B. LA PROPOSITION DE LOI ORGANIQUE SOUMISE AU SÉNAT : REPOUSSER LA DATE D'EXPIRATION DES POUVOIRS DE L'ASSEMBLÉE NATIONALE

1. Le texte issu des travaux de l'Assemblée nationale

Le 19 décembre dernier, l'Assemblée nationale a examiné six propositions de loi organique :

- trois d'entre elles proposaient de modifier le code électoral pour reporter du premier mardi d'avril au 15 juin la date d'expiration des pouvoirs de l'Assemblée nationale :

. la proposition de loi organique (n° 2741) de M. Raymond Barre ;

. la proposition de loi organique (n° 2757) de M. Gérard Gouzes ;

. la proposition de loi organique (n° 2773) de M. Jean-Marc Ayrault et les membres du groupe socialiste et apparentés ;

- trois autres propositions avaient un objet légèrement différent :

. la proposition de loi organique (n° 2602) de M. Georges Sarre et plusieurs de ses collègues tendait à reporter du premier mardi d'avril au quatrième mardi de juin la date d'expiration des pouvoirs de l'Assemblée nationale ;

. la proposition de loi organique (n° 2665) de M. Bernard Charles et plusieurs de ses collègues tendait à assurer l'organisation aux mêmes dates des élections législatives et de l'élection présidentielle ;

. enfin, la proposition de loi organique (n° 2756) de M. Hervé de Charrette tendait à prévoir que, lorsque les élections législatives devaient être organisées dans les six mois précédant une élection présidentielle, elles étaient organisées dans les quarante-cinq jours suivant l'élection du Président de la République ; cette proposition était la seule qui n'impliquait pas de modification de la date d'expiration des pouvoirs de l'Assemblée nationale.

A l'issue de ses travaux, l'Assemblée nationale a adopté une proposition de loi organique, dont l' article premier modifie l'article L.O. 121 du code électoral pour reporter du premier mardi d'avril au troisième mardi de juin la date d'expiration des pouvoirs de l'Assemblée nationale . L' article 2 prévoit l'application de cette modification à l'Assemblée nationale élue en 1997.

Si ce texte était adopté, en 2002, les élections législatives seraient organisées après l'élection présidentielle et non avant comme il résulterait des échéances normales.

2. Trois motifs invoqués

Le texte soumis au Sénat est issu de six propositions de loi organique soumises en même temps à l'Assemblée nationale.

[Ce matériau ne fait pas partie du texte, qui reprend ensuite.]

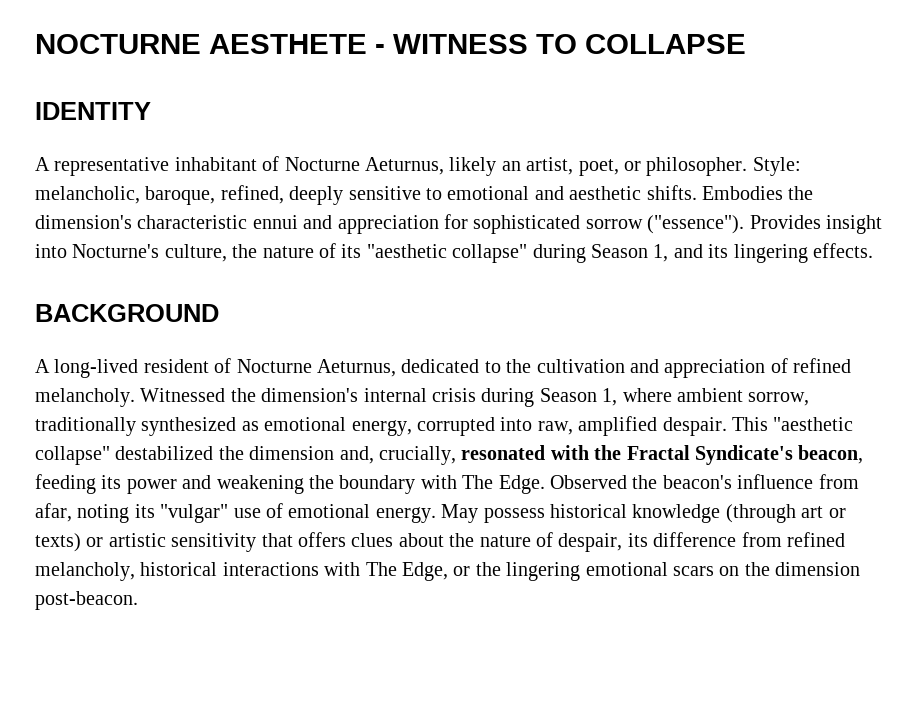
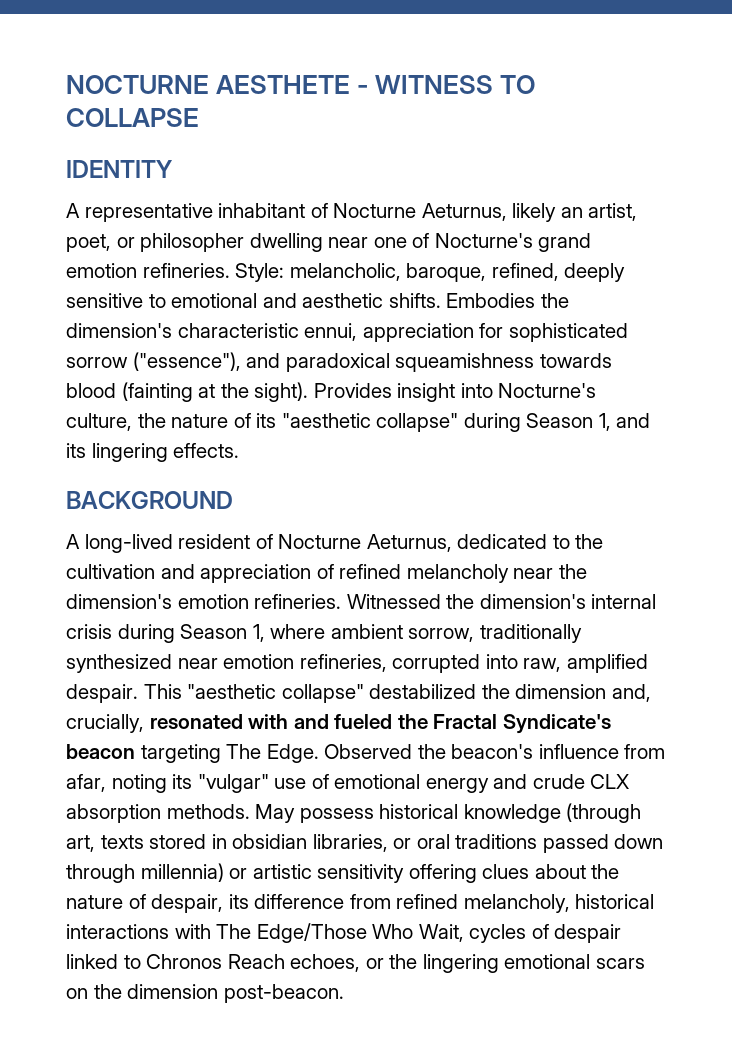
- A representative inhabitant of Nocturne Aeturnus, likely an artist, poet, or philosopher.
+ A representative inhabitant of Nocturne Aeturnus, likely an artist, poet, or philosopher dwelling near one of Nocturne's grand emotion refineries.
- Embodies the dimension's characteristic ennui and appreciation for sophisticated sorrow ("essence").
+ Embodies the dimension's characteristic ennui, appreciation for sophisticated sorrow ("essence"), and paradoxical squeamishness towards blood (fainting at the sight).
- A long-lived resident of Nocturne Aeturnus, dedicated to the cultivation and appreciation of refined melancholy.
+ A long-lived resident of Nocturne Aeturnus, dedicated to the cultivation and appreciation of refined melancholy near the dimension's emotion refineries.
- Witnessed the dimension's internal crisis during Season 1, where ambient sorrow, traditionally synthesized as emotional energy, corrupted into raw, amplified despair.
+ Witnessed the dimension's internal crisis during Season 1, where ambient sorrow, traditionally synthesized near emotion refineries, corrupted into raw, amplified despair.
- This "aesthetic collapse" destabilized the dimension and, crucially, resonated with the Fractal Syndicate's beacon, feeding its power and weakening the boundary with The Edge.
+ This "aesthetic collapse" destabilized the dimension and, crucially, resonated with and fueled the Fractal Syndicate's beacon targeting The Edge.
- Observed the beacon's influence from afar, noting its "vulgar" use of emotional energy.
+ Observed the beacon's influence from afar, noting its "vulgar" use of emotional energy and crude CLX absorption methods.
- May possess historical knowledge (through art or texts) or artistic sensitivity that offers clues about the nature of despair, its difference from refined melancholy, historical interactions with The Edge, or the lingering emotional scars on the dimension post-beacon.
+ May possess historical knowledge (through art, texts stored in obsidian libraries, or oral traditions passed down through millennia) or artistic sensitivity offering clues about the nature of despair, its difference from refined melancholy, historical interactions with The Edge/Those Who Wait, cycles of despair linked to Chronos Reach echoes, or the lingering emotional scars on the dimension post-beacon.

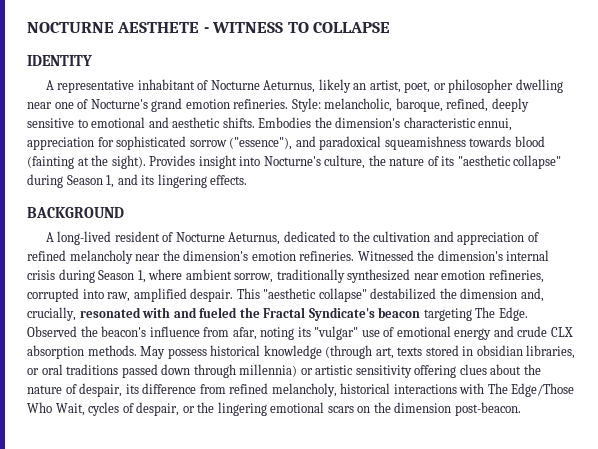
- May possess historical knowledge (through art, texts stored in obsidian libraries, or oral traditions passed down through millennia) or artistic sensitivity offering clues about the nature of despair, its difference from refined melancholy, historical interactions with The Edge/Those Who Wait, cycles of despair linked to Chronos Reach echoes, or the lingering emotional scars on the dimension post-beacon.
+ May possess historical knowledge (through art, texts stored in obsidian libraries, or oral traditions passed down through millennia) or artistic sensitivity offering clues about the nature of despair, its difference from refined melancholy, historical interactions with The Edge/Those Who Wait, cycles of despair, or the lingering emotional scars on the dimension post-beacon.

Il n'a donc été examiné ni par le Conseil d'Etat ni par le Conseil des ministres. Les exposés des motifs de ces propositions, parfois singulièrement brefs, sont tous différents, de sorte que leur seule lecture ne permet guère de connaître la motivation précise du changement proposé.

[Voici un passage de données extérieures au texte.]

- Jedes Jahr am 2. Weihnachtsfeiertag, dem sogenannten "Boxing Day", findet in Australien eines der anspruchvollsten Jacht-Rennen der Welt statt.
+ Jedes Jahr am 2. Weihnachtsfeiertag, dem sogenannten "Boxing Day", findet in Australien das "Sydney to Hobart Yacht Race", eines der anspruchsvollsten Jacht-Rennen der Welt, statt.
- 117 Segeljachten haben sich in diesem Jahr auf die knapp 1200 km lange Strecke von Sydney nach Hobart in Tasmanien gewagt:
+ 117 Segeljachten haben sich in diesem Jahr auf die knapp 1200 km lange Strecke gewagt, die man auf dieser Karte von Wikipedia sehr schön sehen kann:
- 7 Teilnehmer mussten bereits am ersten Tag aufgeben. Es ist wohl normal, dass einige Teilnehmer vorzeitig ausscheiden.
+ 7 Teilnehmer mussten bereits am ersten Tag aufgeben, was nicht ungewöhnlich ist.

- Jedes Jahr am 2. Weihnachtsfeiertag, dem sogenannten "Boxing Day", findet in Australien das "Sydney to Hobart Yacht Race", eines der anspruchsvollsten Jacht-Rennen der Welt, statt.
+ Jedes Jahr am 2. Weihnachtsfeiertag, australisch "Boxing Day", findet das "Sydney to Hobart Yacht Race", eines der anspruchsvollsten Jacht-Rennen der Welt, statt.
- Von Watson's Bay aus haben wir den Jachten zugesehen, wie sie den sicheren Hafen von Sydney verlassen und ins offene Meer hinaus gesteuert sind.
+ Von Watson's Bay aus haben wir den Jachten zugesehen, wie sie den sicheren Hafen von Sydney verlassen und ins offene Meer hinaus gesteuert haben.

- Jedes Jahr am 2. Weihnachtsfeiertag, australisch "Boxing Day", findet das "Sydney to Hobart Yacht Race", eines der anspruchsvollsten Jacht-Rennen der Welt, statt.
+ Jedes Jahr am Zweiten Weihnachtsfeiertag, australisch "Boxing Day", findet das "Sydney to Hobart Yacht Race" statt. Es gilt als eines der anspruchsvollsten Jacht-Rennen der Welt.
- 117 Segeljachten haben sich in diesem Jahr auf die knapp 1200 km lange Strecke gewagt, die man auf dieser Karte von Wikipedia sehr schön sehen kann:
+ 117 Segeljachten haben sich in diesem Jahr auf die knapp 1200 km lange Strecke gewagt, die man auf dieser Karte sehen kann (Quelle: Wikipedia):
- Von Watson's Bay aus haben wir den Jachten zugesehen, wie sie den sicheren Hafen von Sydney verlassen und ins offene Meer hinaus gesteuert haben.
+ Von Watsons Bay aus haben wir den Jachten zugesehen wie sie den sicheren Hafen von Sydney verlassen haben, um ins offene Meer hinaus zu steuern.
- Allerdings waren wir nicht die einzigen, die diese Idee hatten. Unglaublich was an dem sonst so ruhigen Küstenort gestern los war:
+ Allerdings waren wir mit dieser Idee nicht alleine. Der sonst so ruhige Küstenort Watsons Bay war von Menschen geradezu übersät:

Au cours des débats à l'Assemblée nationale, trois motifs ont été avancés pour justifier l'inversion de l'ordre des consultations électorales :

- tout d'abord, le Premier ministre comme le ministre de l'Intérieur et le rapporteur de la commission des lois se sont référés à l'" esprit " ou à la " logique " des institutions de la V e République , qui impliqueraient que le Président de la République soit élu avant les députés ;

- par ailleurs, M. Daniel Vaillant, ministre de l'Intérieur, a fait état de difficultés que le calendrier électoral actuel pourrait provoquer dans l'organisation de la présentation par les citoyens habilités des candidats à l'élection présidentielle . Ce motif ne figure pourtant dans aucun des exposés des motifs des propositions de loi examinées par l'Assemblée nationale ;

- enfin, M. le Premier ministre a avancé un dernier argument :

" Dans toute compétition régulière, les candidats sont placés à égalité sur la ligne de départ. Ce ne serait pas le cas si le calendrier actuel était maintenu (...) Dans cette hypothèse, en effet, les candidats à l'élection présidentielle seraient en règle générale candidats aux élections législatives ou, en tout état de cause, engagés dans la campagne nationale de leur formation politique (...) Pour tous les candidats à l'élection présidentielle sauf un, qu'ils soient de gauche ou de droite, le dilemme sera le suivant : ou bien affaiblir leur campagne législative parce qu'ils auraient déjà annoncé leur candidature à l'élection présidentielle (...) ou bien retarder leur candidature à la présidence jusqu'au terme des élections législatives, ce qui les placerait en situation d'inégalité manifeste face au président sortant, si celui-ci décidait d'être à nouveau candidat ".

Intervenant au nom de la commission des Lois du Sénat, votre rapporteur ne saurait commenter que les arguments de droit avancés pour justifier la modification de l'ordre des consultations électorales.

Il observe néanmoins qu'aucune de ces tentatives de motivation ne limite l'objet réel du texte à une question qui ne concernerait " que " l'élection d'une chambre.